Between the first and second DDdays...I constantly had her FB page up at home all day long. WS thought he deleted his page, but he didn't. And she never took him off her friends list so I had unlimited friends access to her. I memorized she ever wrote. Every.single.picture. Every little saying or poster that was supposed to be a "secret" thought for the WS. After DDay#2, she kicked him off her page because I called her out on it. I had mutual friends update me and forward me her pictures and her posts. Oh yeah. I get it.
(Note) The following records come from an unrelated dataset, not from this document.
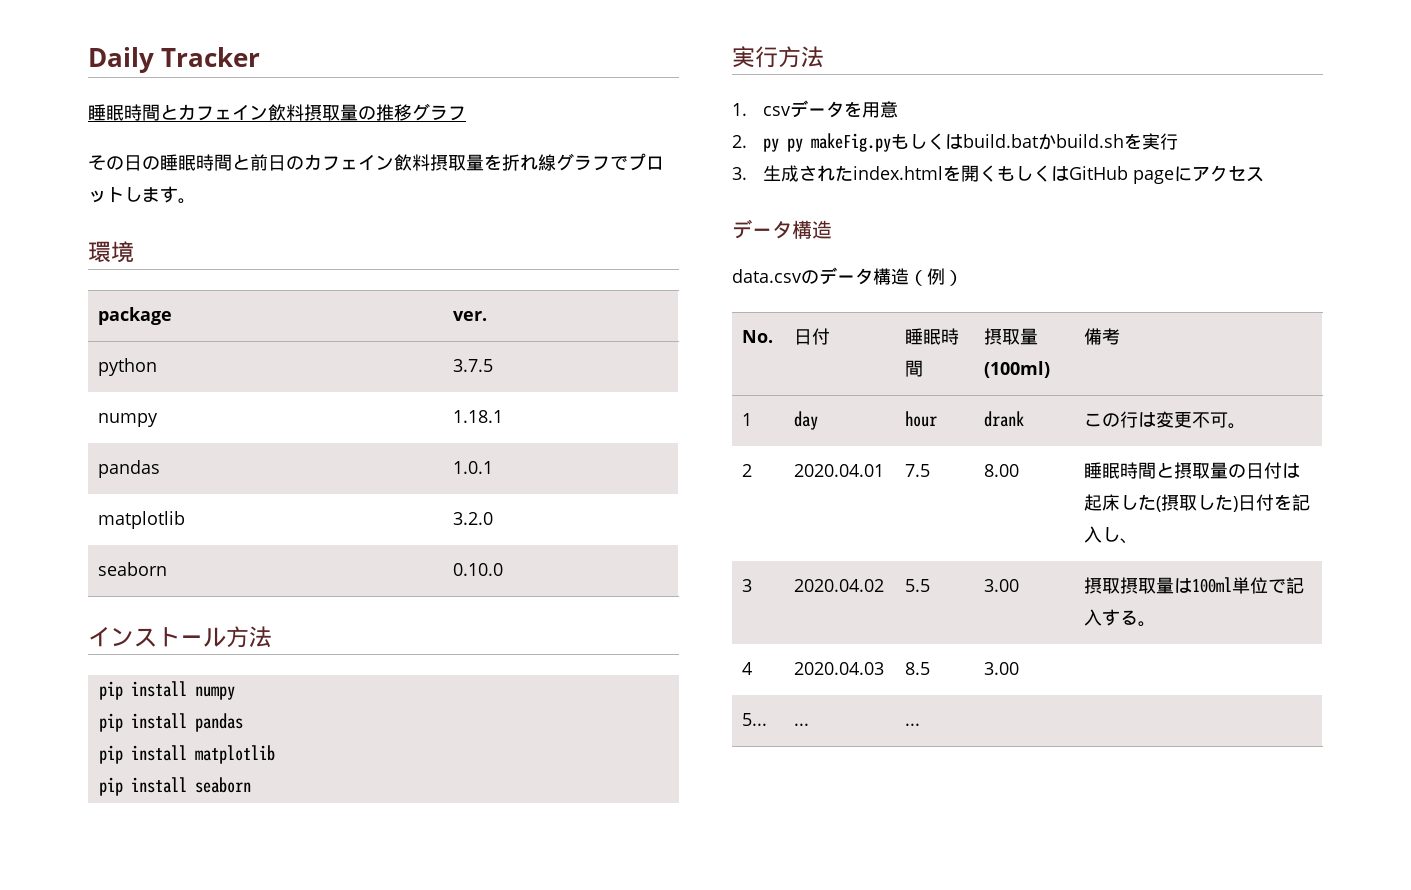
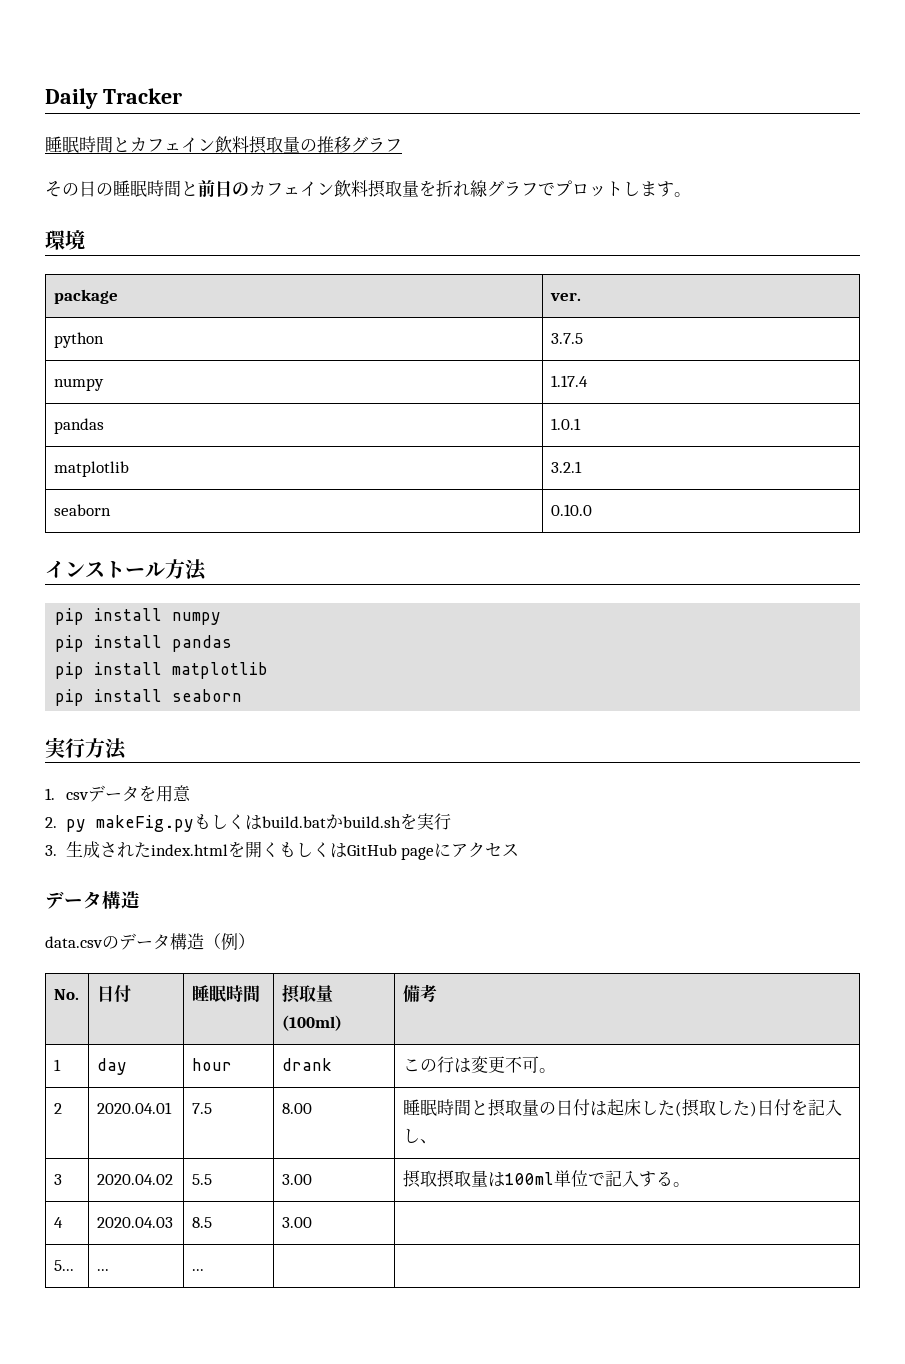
- numpy | 1.18.1
+ numpy | 1.17.4
- matplotlib | 3.2.0
+ matplotlib | 3.2.1
- 2. py py makeFig.pyもしくはbuild.batかbuild.shを実行
+ 2. py makeFig.pyもしくはbuild.batかbuild.shを実行

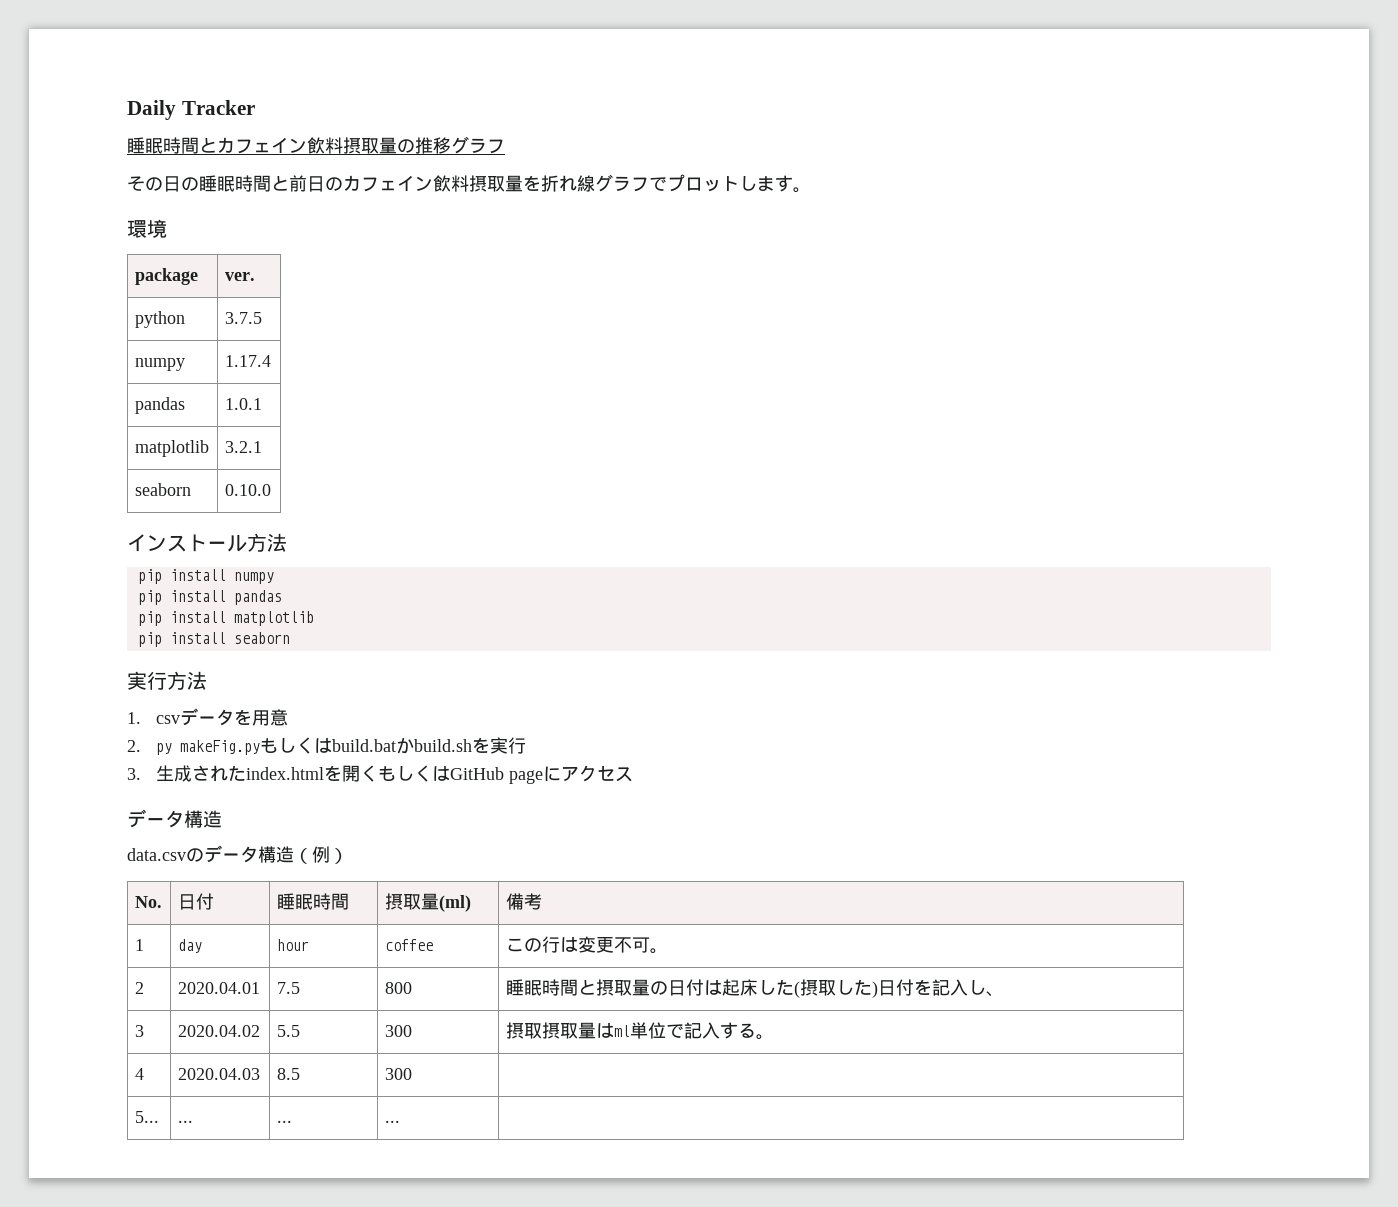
- No. | 日付 | 睡眠時間 | 摂取量(100ml) | 備考
+ No. | 日付 | 睡眠時間 | 摂取量(ml) | 備考
- 1 | day | hour | drank | この行は変更不可。
+ 1 | day | hour | coffee | この行は変更不可。
- 2 | 2020.04.01 | 7.5 | 8.00 | 睡眠時間と摂取量の日付は起床した(摂取した)日付を記入し、
+ 2 | 2020.04.01 | 7.5 | 800 | 睡眠時間と摂取量の日付は起床した(摂取した)日付を記入し、
- 3 | 2020.04.02 | 5.5 | 3.00 | 摂取摂取量は100ml単位で記入する。
+ 3 | 2020.04.02 | 5.5 | 300 | 摂取摂取量はml単位で記入する。
- 4 | 2020.04.03 | 8.5 | 3.00 |
+ 4 | 2020.04.03 | 8.5 | 300 |
- 5... | ... | ... | |
+ 5... | ... | ... | ... |

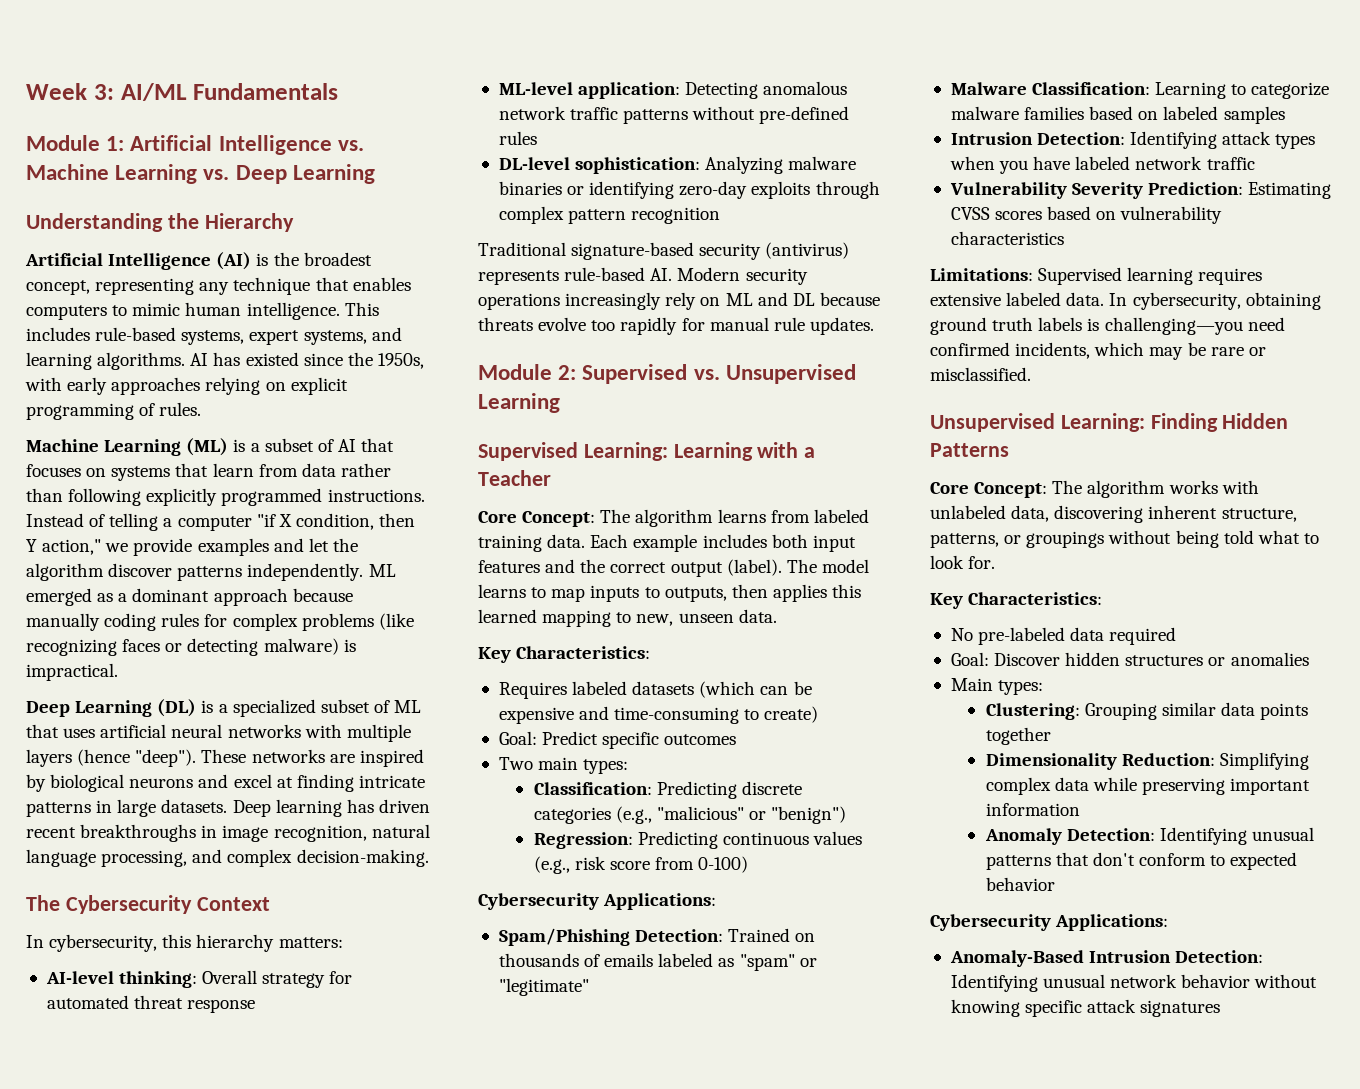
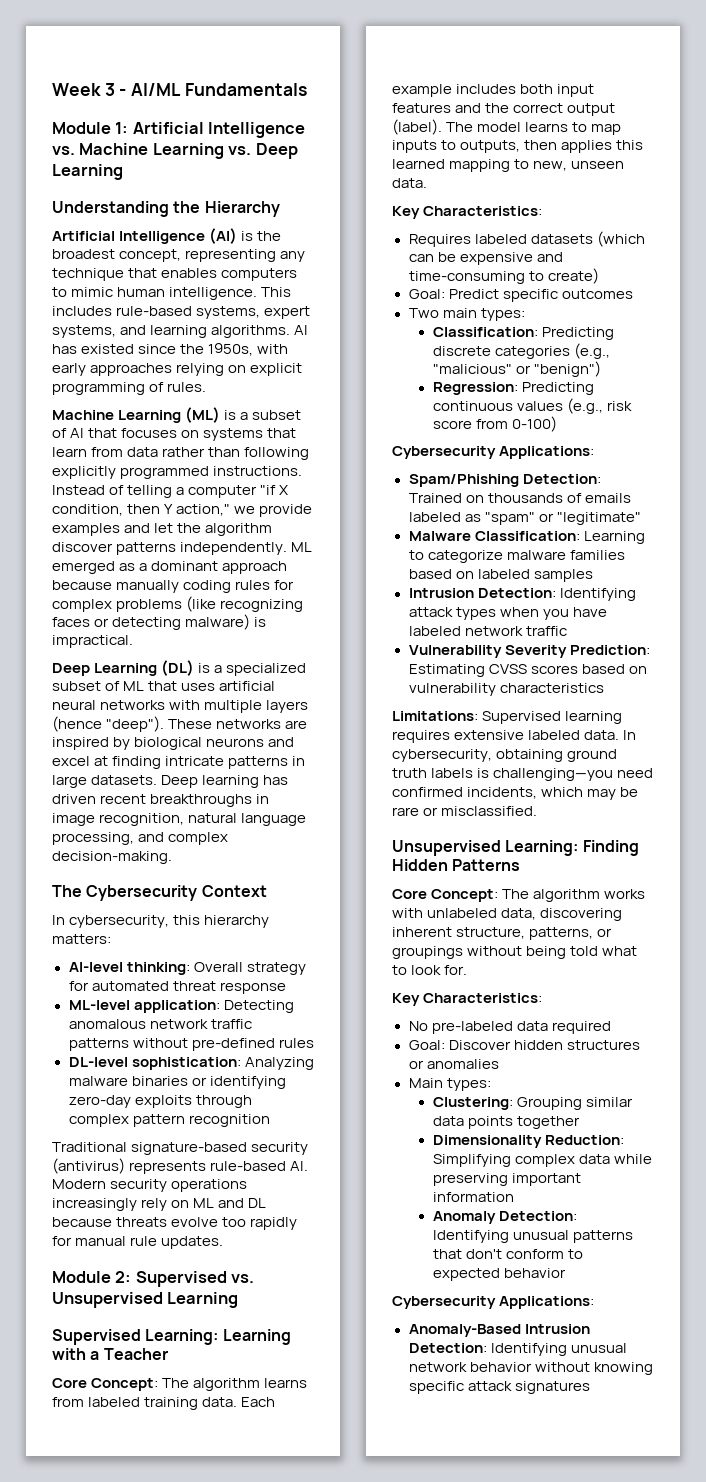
- Week 3: AI/ML Fundamentals
+ Week 3 - AI/ML Fundamentals

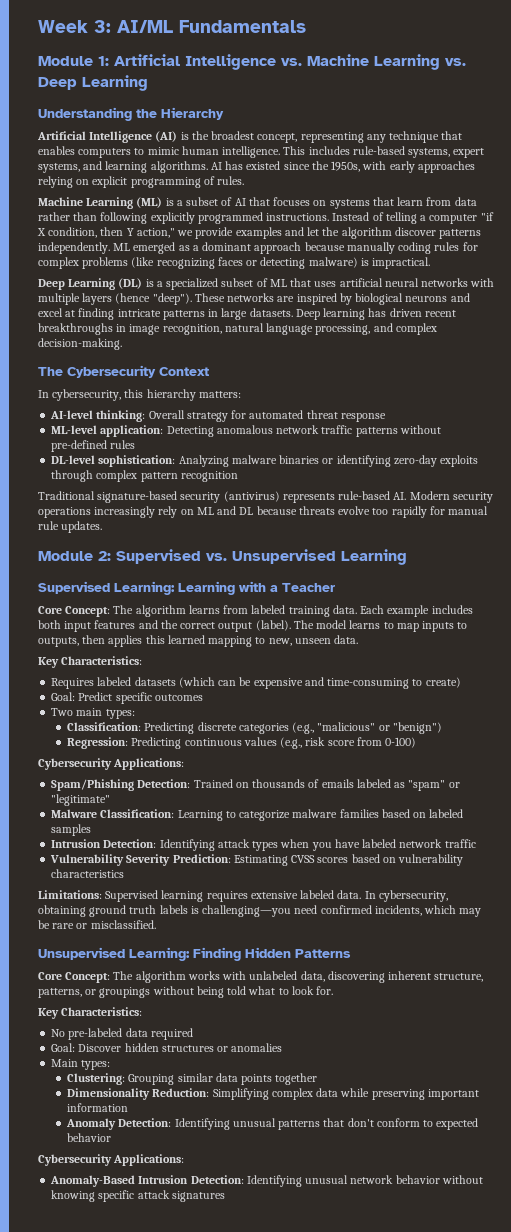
- Week 3 - AI/ML Fundamentals
+ Week 3: AI/ML Fundamentals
Now, I realize she was a pathetic stand in for what WS thought he was missing IN ME. She is an empty shell of a resemblance of me and I realized if I kept keeping tabs on her, I was going to end up going insane. So I told my friends that were keeping me updated that I no longer needed the updates. And yes, I did go through withdrawl. ha ha. But I found my anxiety actually went down after the first few days because I wasn't constantly trying to figure out if there was a hidden reason behind her posts or ecards I know she must still be posting because the idiot can't think up anything original to post.

mchercheur posted 10/23/2013 20:03 PM

When is the Karma bus going to hit them? I am waiting waiting waiting so patiently.